In the broader field of Artificial Intelligence (A.I.) there is a major divide between Data Driven A.I. and Rules Based A.I. Of course, it is possible to combine these approaches but let’s keep it separate and easy for now. Rules Based AI in the form of expert systems peaked in the late 1980’s and culminated in the last AI Winter. Absent a few commercial examples such as TurboTax, the world moved on and Data Driven A.I. took hold.
But here in #LegalTech #LawTech #LegalAI #LegalAcademy – it seems more and more like we have gone ‘Back to the A.I. Future’ (and brought an IF-THEN back in the Delorean). As even in 2020, we see individuals and companies touting themselves for taking us Back to the A.I. Future.
There is nothing wrong with Expert Systems or Rules Based AI per se. In law, the first expert system was created by Richard Susskind and Phillip Capper in the 1980’s. Richard discussed this back at ReInventLaw NYC in 2014. There are a some use cases where Legal Expert Systems (Rules Based AI) are appropriate. For example, it makes the most sense in the A2J context. Indeed, offerings such as A2J Author and Docassemble are good examples. However, for many (most) problems (particularly those with a decent level of complexity) such rule based methods alone are really not appropriate.
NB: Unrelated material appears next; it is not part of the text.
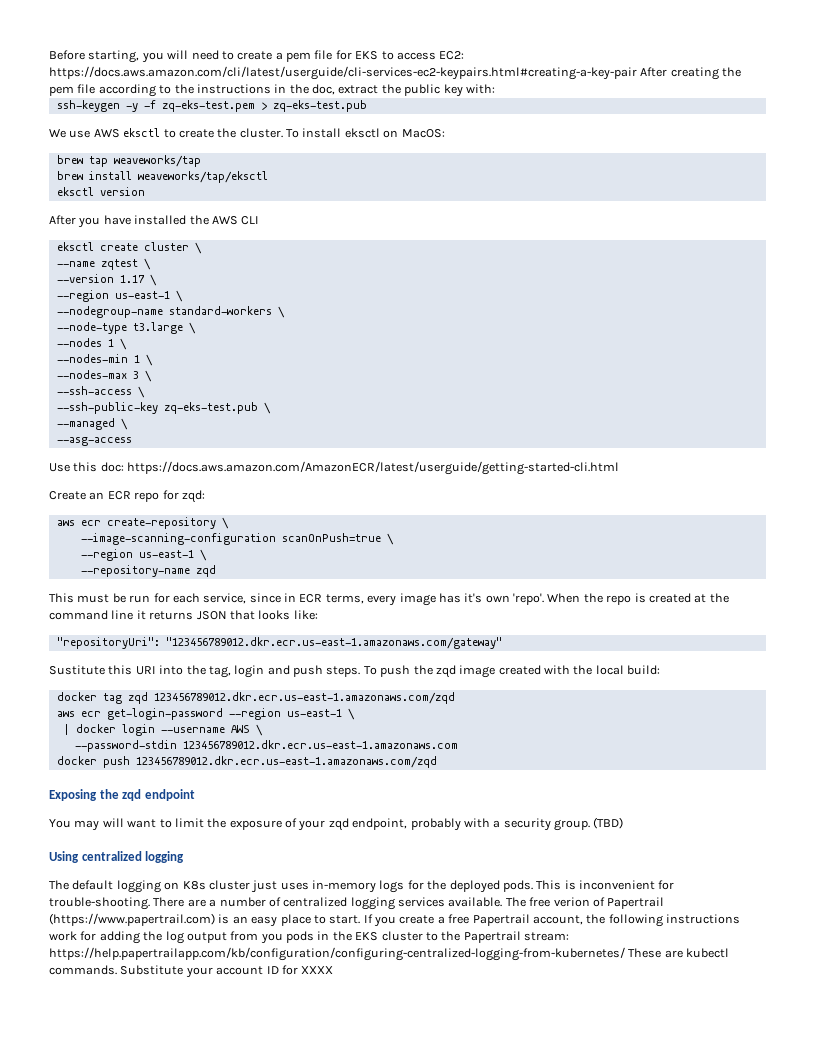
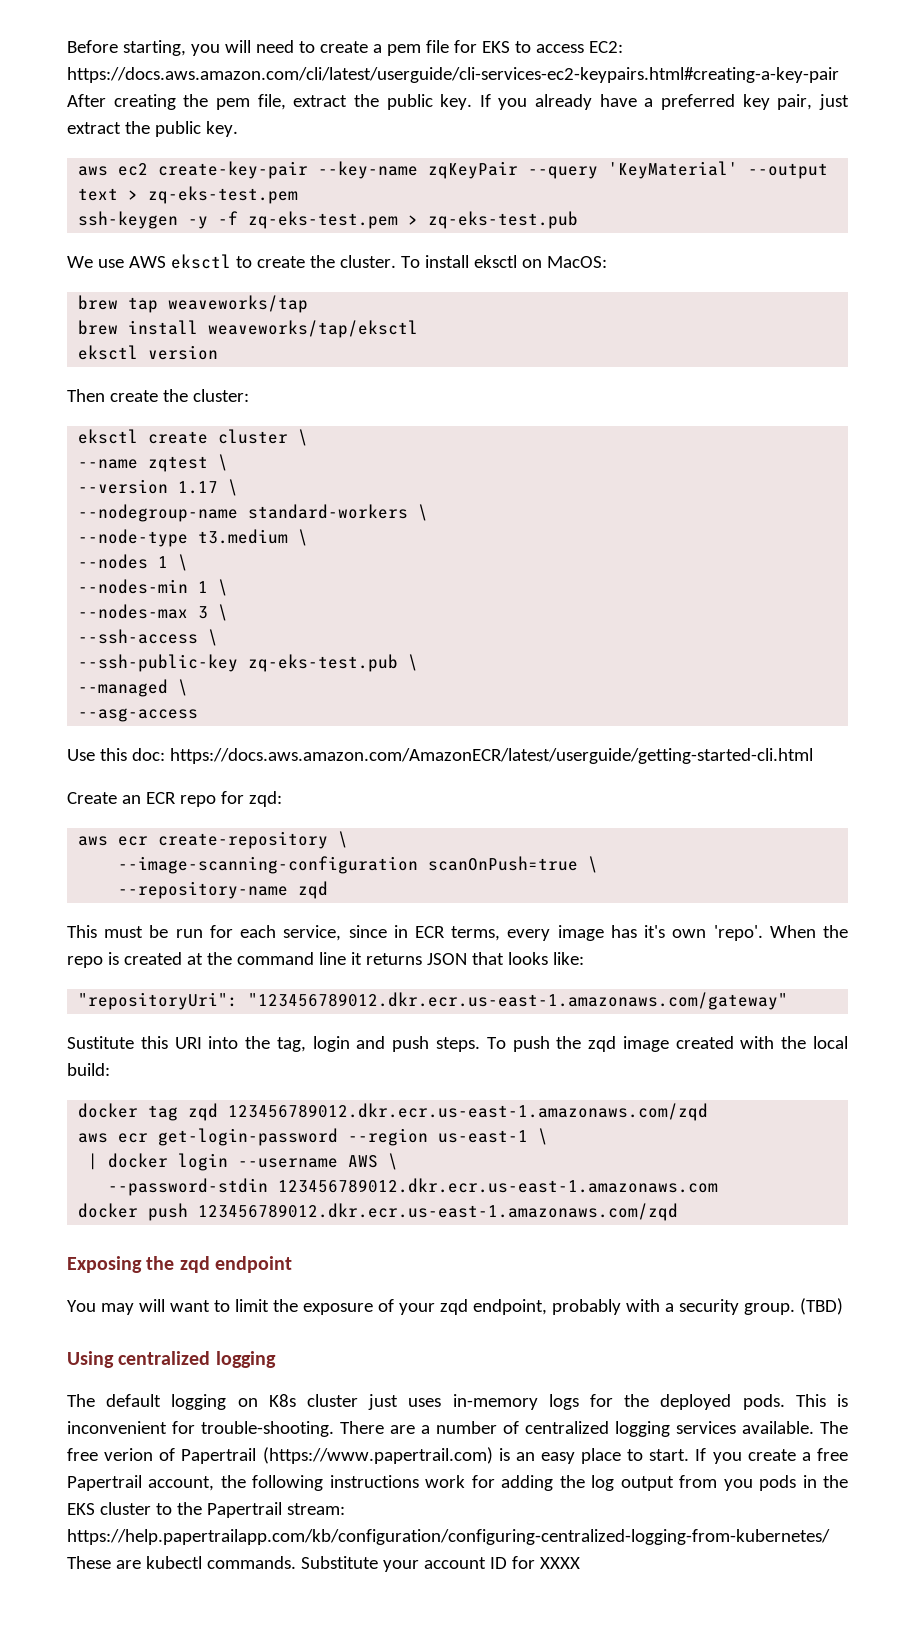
[77,84,495,97] file according to the instructions in the doc, extract the public key with: -> [257,94,849,110] [67,121,238,137] [78,161,829,179] [78,186,299,204] file, extract the public key. If you already have a preferred key pair, just extract the public key. // aws ec2 create-key-pair --key-name zqKeyPair --query 'KeyMaterial' --output text > zq-eks-test.pem
[49,215,260,228] After you have installed the AWS CLI -> [67,389,249,402] Then create the cluster:
[56,290,183,302] // --region us-east-1 \ -> (239, 487) none
[132,322,183,334] t3.large -> [198,529,289,544] t3.medium
[80,549,207,561] // --region us-east-1 \ -> (599, 864) none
Data Science — mostly leveraging methods from Machine Learning (including Deep Learning) as well as Natural Language Processing (NLP) and other computational allied methods (Network Science, etc.) are the modern coin of the realm (both in the commercial and academic spheres).
As the image above highlights, the broader A.I. world faces challenges associated with overhyped AI and faux expertise. #LegalAI also faces the problem of individuals and companies passing themselves off as “cutting edge AI experts” or “offering cutting edge AI products” without an academic record or codebase to their name.
In the academy, we judge scholars on academic papers published in appropriate outlets. In order for someone to be genuinely considered an {A.I. and Law Scholar, Computational Law Expert, NLP and Law Researcher} that scholar should publish papers in technically oriented Peer Reviewed journals (*not* Law Reviews or trade publications alone). In the Engineering or Computer Science side of the equation, it is possible to substitute a codebase (such as a major Python package or contribution) for peer reviewed papers. In order for this field to be taken seriously within the broader academy (particularly by technical inclined faculty), we need more Peer Reviewed Technical Publications and more Codebases. If we do not take ourselves seriously – how can we expect others to do so.
On the commercial side, we need more objectively verifiable technology offerings that are not in line with Andriy Burkov’s picture as shown above … this is one of the reasons that we Open Sourced the core version of ContraxSuite / LexNLP.